I liked going to Communion, and I liked the feeling that Jesus was with me and would protect me throughout the day. St. Francis was a lovely church, with its heavy oak pews, rough-hewn stone walls, soaring ceilings, and stained glass windows depicting stories from the Bible and the Stations of the Cross. The Mass in those days was still in Latin, the priest mostly had his back toward us, and the ritual was full of mystery. Even before I could read and follow the Mass, I would stare at the windows, feel the warmth of Our Lady looking down on me, wonder at how incredible it would be to walk on water, and shiver at the thought of Jesus enduring His suffering and torment.

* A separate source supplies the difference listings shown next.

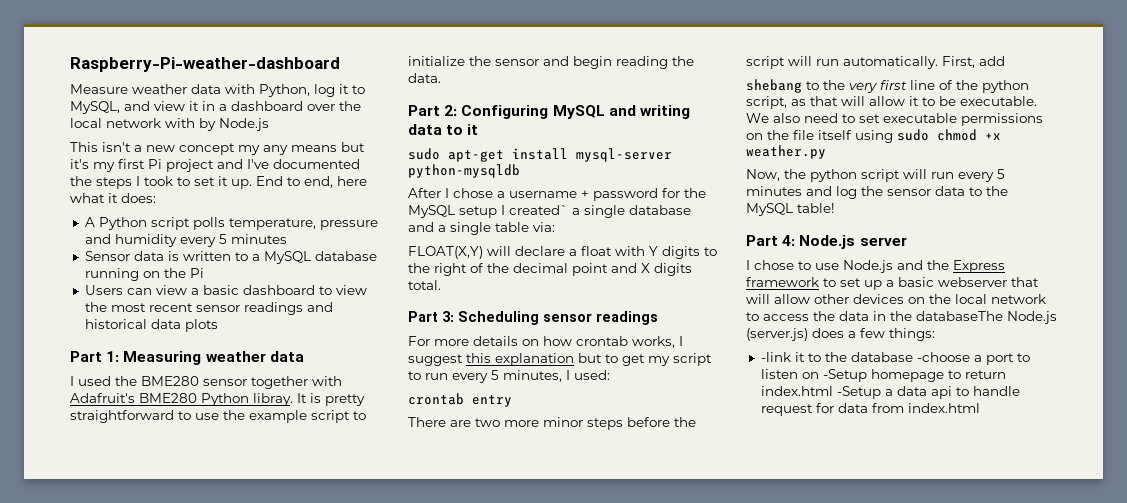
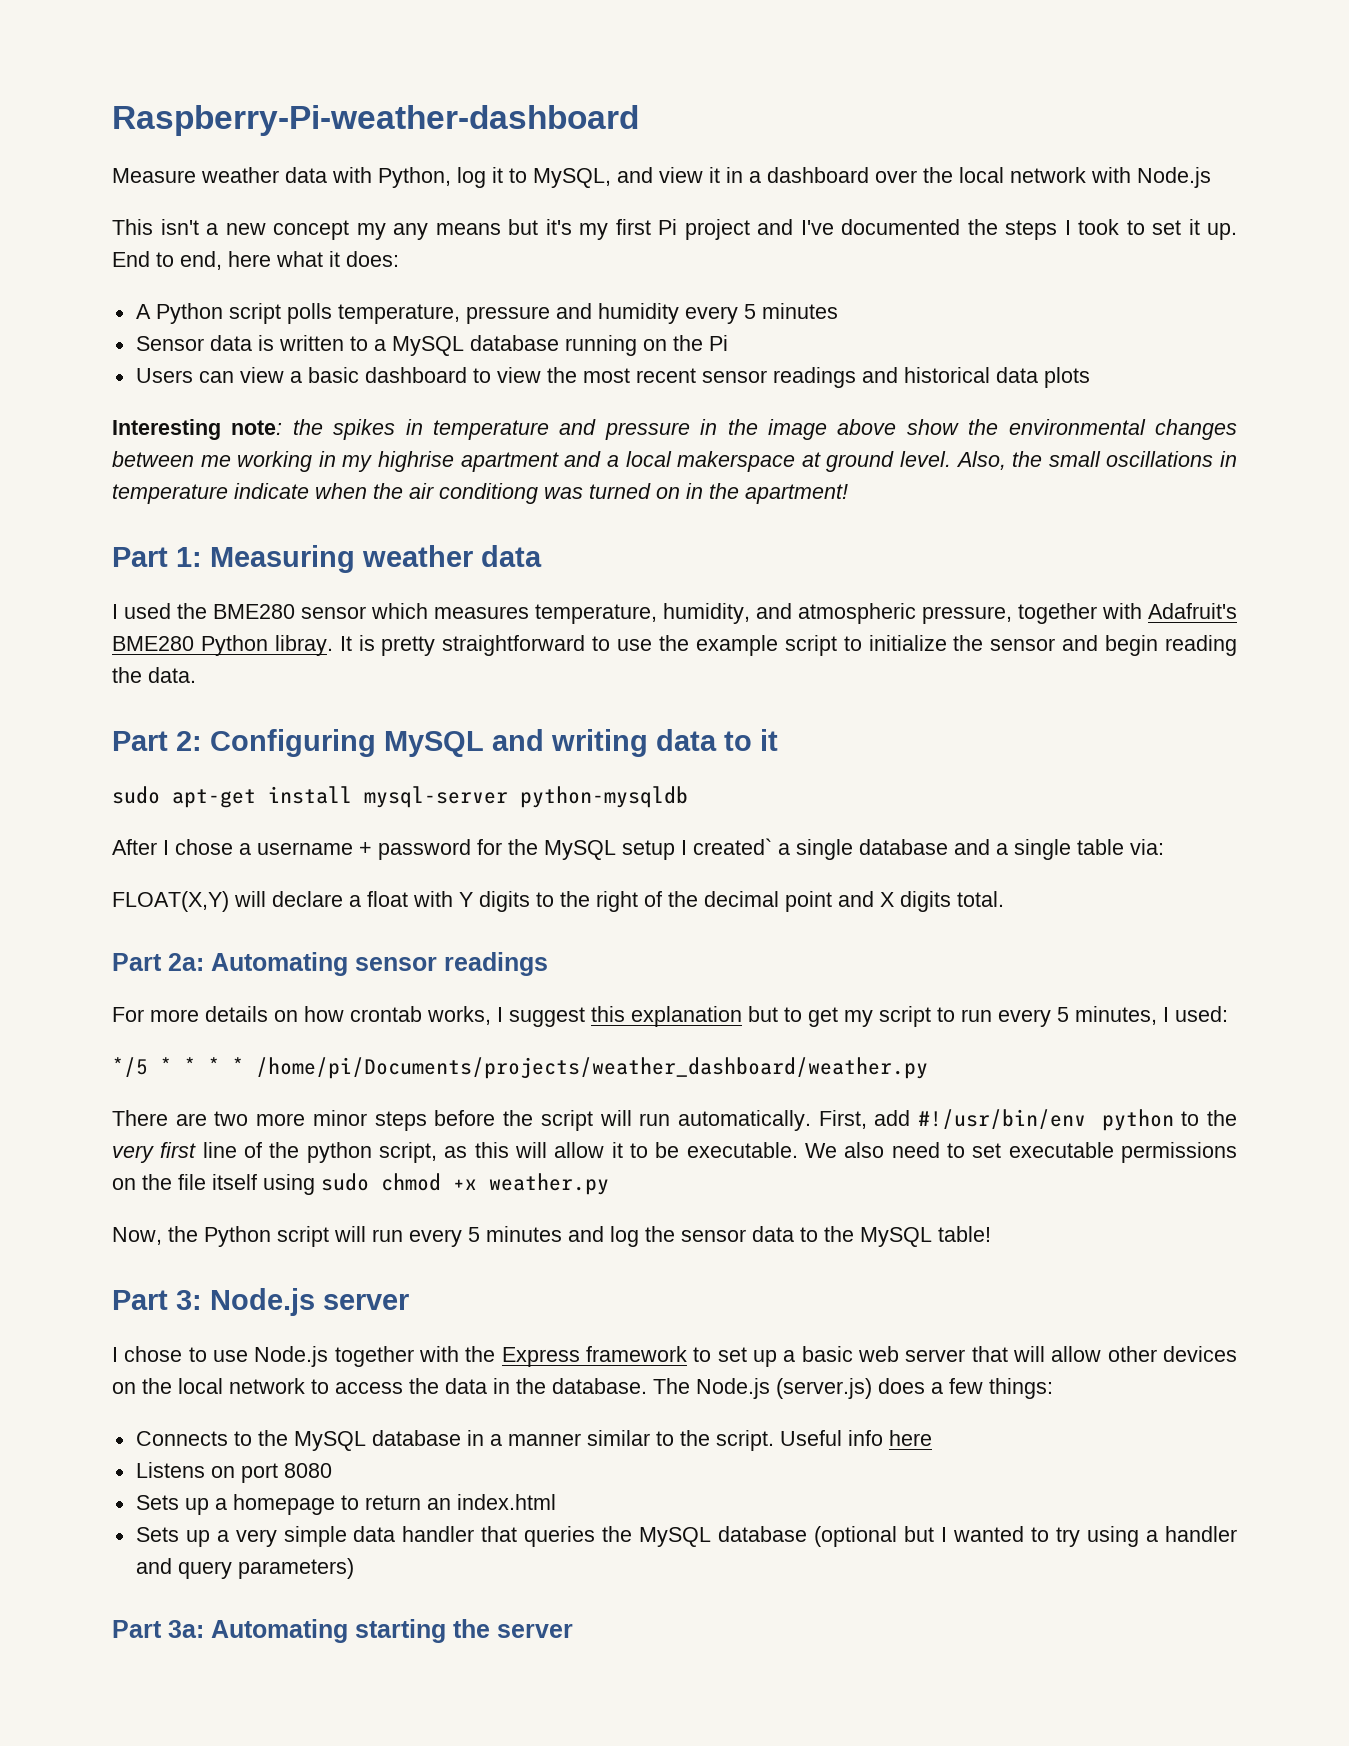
[199,118,216,131] by -> (1131, 175) none
(218, 325) none -> [112,419,1237,440] [112,451,1237,472] [112,483,848,504] // Interesting note: the spikes in temperature and pressure in the image above show the environmental changes between me working in my highrise apartment and a local makerspace at ground level. Also, the small oscillations in temperature indicate when the air conditiong was turned on in the apartment!
(247, 382) none -> [371,603,1012,624] which measures temperature, humidity, and atmospheric pressure,
[442,311,539,325] 3: Scheduling -> [168,952,348,976] 2a: Automating
[408,393,512,407] crontab entry -> [112,1057,928,1079] */5 * * * * /home/pi/Documents/projects/weather_dashboard/weather.py
[746,79,802,93] // shebang -> [918,1109,1174,1131] #!/usr/bin/env python
[810,96,838,106] that -> [474,1142,509,1158] this
[810,169,857,182] python -> [204,1226,271,1247] Python
[782,235,796,246] 4: -> [176,1290,202,1310] 3:
[897,260,923,270] and -> [334,1346,459,1367] together with
[938,277,1007,287] webserver -> [858,1346,966,1362] web server
[916,311,1003,321] databaseThe -> [552,1378,690,1394] database. The
[760,352,1030,365] [760,369,867,382] -link it to the database -choose a port to listen on -Setup -> [135,1430,932,1451] [135,1462,332,1483] [135,1495,227,1515] Connects to the MySQL database in a manner similar to the script. Useful info here // Listens on port 8080 // Sets up a
[760,386,1020,399] [760,403,980,416] index.html -Setup a data api to handle request for data from index.html -> [426,1494,556,1510] [135,1526,1237,1547] [135,1558,354,1579] [112,1619,573,1643] an index.html // Sets up a very simple data handler that queries the MySQL database (optional but I wanted to try using a handler and query parameters) // Part 3a: Automating starting the server

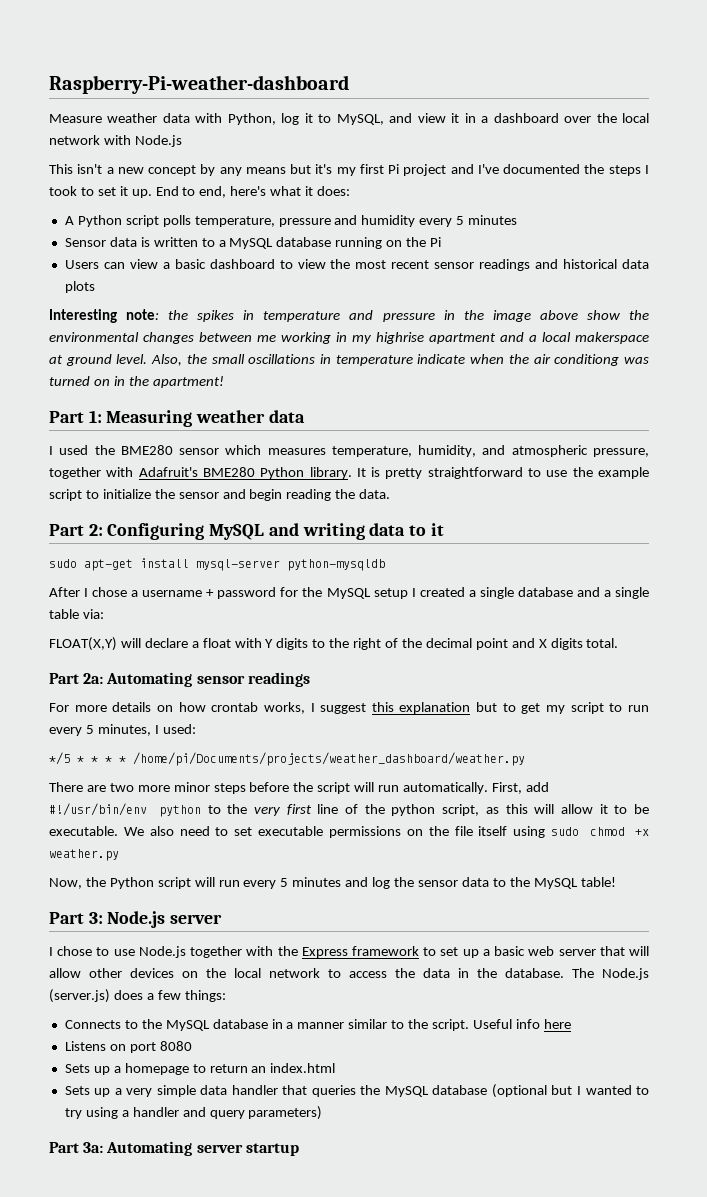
[356,223,386,240] my -> [200,164,216,176] by
[228,251,271,267] here -> [230,186,267,196] here's
[274,635,333,656] libray. -> [309,467,352,479] library.
[693,838,772,855] created` -> [419,587,465,597] created
[355,1619,573,1643] starting the server -> [196,1143,299,1156] server startup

As a Catholic girl in a family of eleven children the issues that would prove challenging in my adult years were far away. We were not conflicted in our faith. We carried it with us everywhere. My mother infused our home with Catholic spirit. Each bedroom had a special holder for holy water and a statue of Mary or a picture of the crucifix. The room that my brother Bobby (Robert Francis) shared with David and Michael had fifteen pictures depicting the life of St. Francis. It turned out that Francis was an appropriate middle name for Bobby. By the age of six he could name a hundred reptiles, and he would grow up to become a prominent environmentalist.

My parents insisted that we pray each morning, and before and after even-meal. At night we gathered for evening prayers, either at my parents' bed or at the top of the stairs. We recited the traditional nighttime prayer, "Now I lay me down to sleep," then prayed for all the members of our family, said the Rosary, and asked that John Kennedy be the best president and Daddy the best attorney general ever.